Customer reviews can be powerful, but often customers are working from limited information. They probably haven’t tried all the main competitors to a product and weighed them against each other. Visitors who want that kind of detail in their product research will seek it by checking out third-party review sites like Wirecutter. 

This is another channel you don’t have much control over. Whether a review site says your product is awesome or not is up to their journalists and researchers. But if you do get accolades from sites like this, you can use them on your website. 

You can pull notable quotes out from the reviews to feature on your website, or add a line to your site that says “Recommended by <third-party site>.” Customers that appreciate knowing an expert has weighed in will be that much more likely to be swayed by evidence that a professional reviewer liked your products. 

Third-party reviews
Third-party reviews

7.  Influencer endorsements

If you see someone share valuable insights on their blog or social media feed regularly enough that they’ve gained your trust, you’ll probably listen when they recommend a product they loved.
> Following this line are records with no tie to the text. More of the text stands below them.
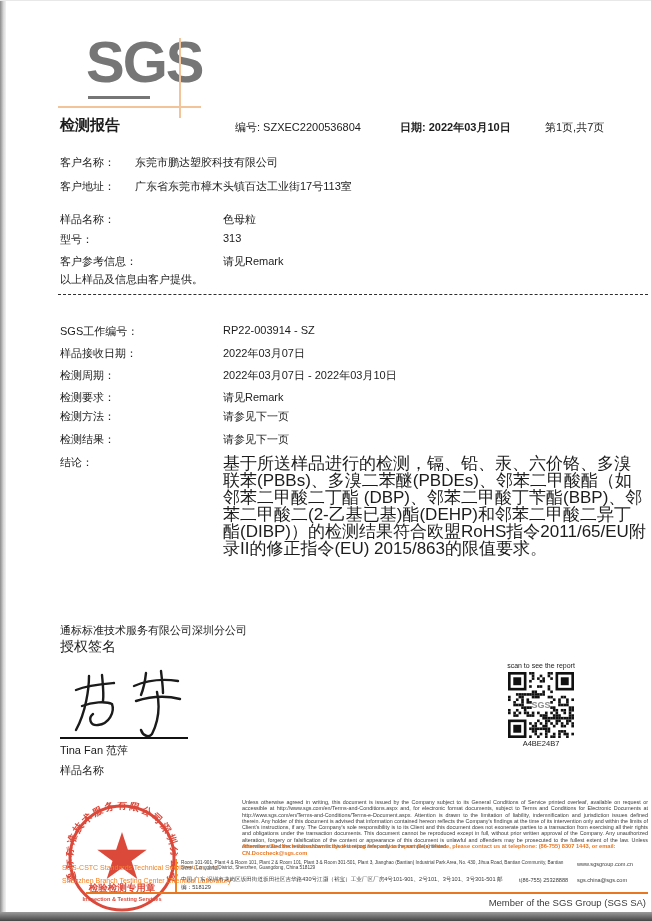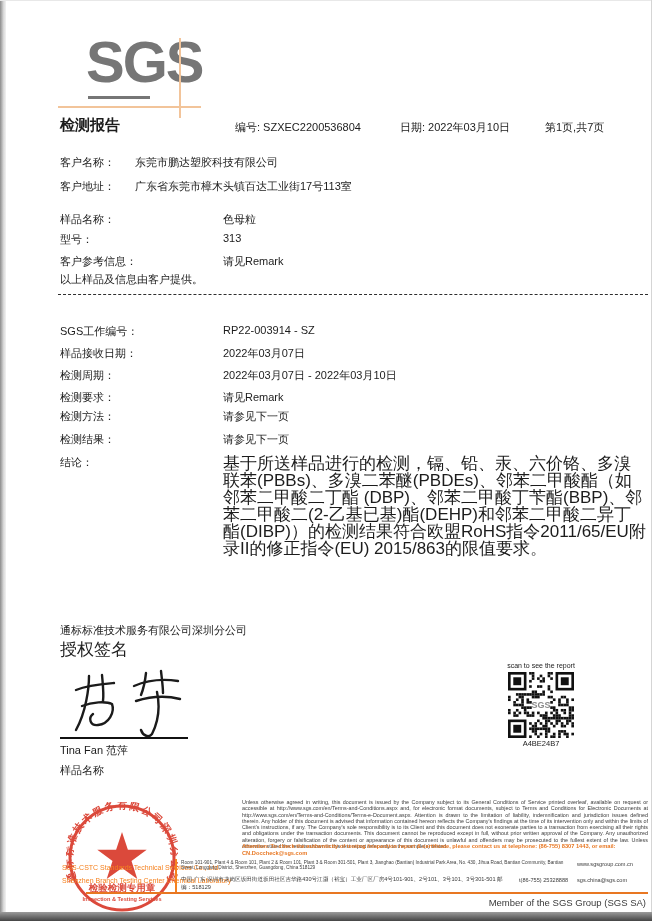--- a/index.html
+++ b/index.html
@@ -18,34 +18,34 @@
   .logo-text{position:absolute;left:86px;top:28px;font-size:58px;font-weight:bold;
     color:#767676;letter-spacing:-2px;font-family:"Liberation Sans","DejaVu Sans",sans-serif;}
   .logo-underline-gray{position:absolute;left:88px;top:96px;width:62px;height:3px;background:#767676;}
   .logo-line-h{position:absolute;left:58px;top:106px;width:143px;height:2px;background:#f2c49a;}
   .logo-line-v{position:absolute;left:179px;top:38px;width:2px;height:80px;background:#f2c49a;}
 
   
   .report-title{position:absolute;left:60px;top:116px;font-size:15px;font-weight:bold;}
   .hdr{position:absolute;top:120px;font-size:11px;}
   .hdr-no{left:235px;}
-  .hdr-date{left:400px;}
+  .hdr-date{left:400px;font-weight:bold;}
   .hdr-page{left:545px;}
 
   .lbl{position:absolute;left:60px;font-size:11px;}
   .val{position:absolute;font-size:11px;}
   .v1{left:135px;}
   .v2{left:223px;}
 
   .dashed-sep{position:absolute;left:58px;top:294px;width:590px;border-top:1px dashed #2e2e2e;}
 
   .conclusion{position:absolute;left:223px;top:455px;width:424px;font-size:17px;line-height:17px;}
 
   .sig-company{position:absolute;left:60px;top:623px;font-size:11px;}
-  .sig-auth{position:absolute;left:60px;top:638px;font-size:17px;}
+  .sig-auth{position:absolute;left:60px;top:638px;font-size:14px;}
   .sig-svg{position:absolute;left:62px;top:668px;}
   .sig-line{position:absolute;left:60px;top:737px;width:128px;height:2px;background:#111;}
   .sig-name{position:absolute;left:60px;top:743px;font-size:11px;}
   .sig-role{position:absolute;left:60px;top:763px;font-size:11px;}
 
   
   .qr-label{position:absolute;left:495px;top:662px;width:92px;text-align:center;font-size:7px;color:#222;}
   .qr-box{position:absolute;left:508px;top:672px;}
   .qr-code-text{position:absolute;left:495px;top:739px;width:92px;text-align:center;font-size:7.5px;color:#222;}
Influencer marketing is based on the idea that people with a devoted following can influence what products their audience will consider. If you can partner with someone your target audience follows and trusts, their endorsement could drive more people to try out your products.  

Big brands often do this with big celebrities. But you’re probably thinking “how on earth would my tiny business get someone famous to care about my products?” The good news is that the internet has democratized influencer marketing. You don’t need to convince Chris Evans to mention you, you can identify and work with micro influencers.  

Find people in your industry or niche who have a following. They don’t have to be world famous, they just have to have some sway with the people you most want to reach. While these influencers will have a smaller audience, in some cases they’ll be a more devoted one. Think about how much closer you feel to your favorite podcast host than that massive movie star you like. Whose recommendation are you likely to care more about? 

HelloFresh influencer partnership with Mindy Kaling
HelloFresh influencer partnership with Mindy Kaling

8. Third-party awards

If your products have won an award, this is one final social proof tactic you can use on your website. Of course, this one only works if you’ve already been given a relevant, legitimate award. In case it needs to be said: do not go after scammy awards that ask you to pay for a win, or make an award up. (We know you know better and didn’t need to hear that, but someone somewhere probably did).

But if a genuine award in your industry has honored you, it’s OK to call that out on your website. It gives your visitors one more bit of proof that the claims you make about your product are legit, and they don’t just have to take your word for it. 

Hosting awards on HostGator.com
Hosting awards on Virtue Media.com

Word of Mouth Matters

The words you choose to talk about your product obviously matter. But nothing you say will hold quite the same amount of weight as what other people say about you. The things your customers, industry publications, and influencers say about your business have power. And you can put that power to use by adding different types of social proof to your website.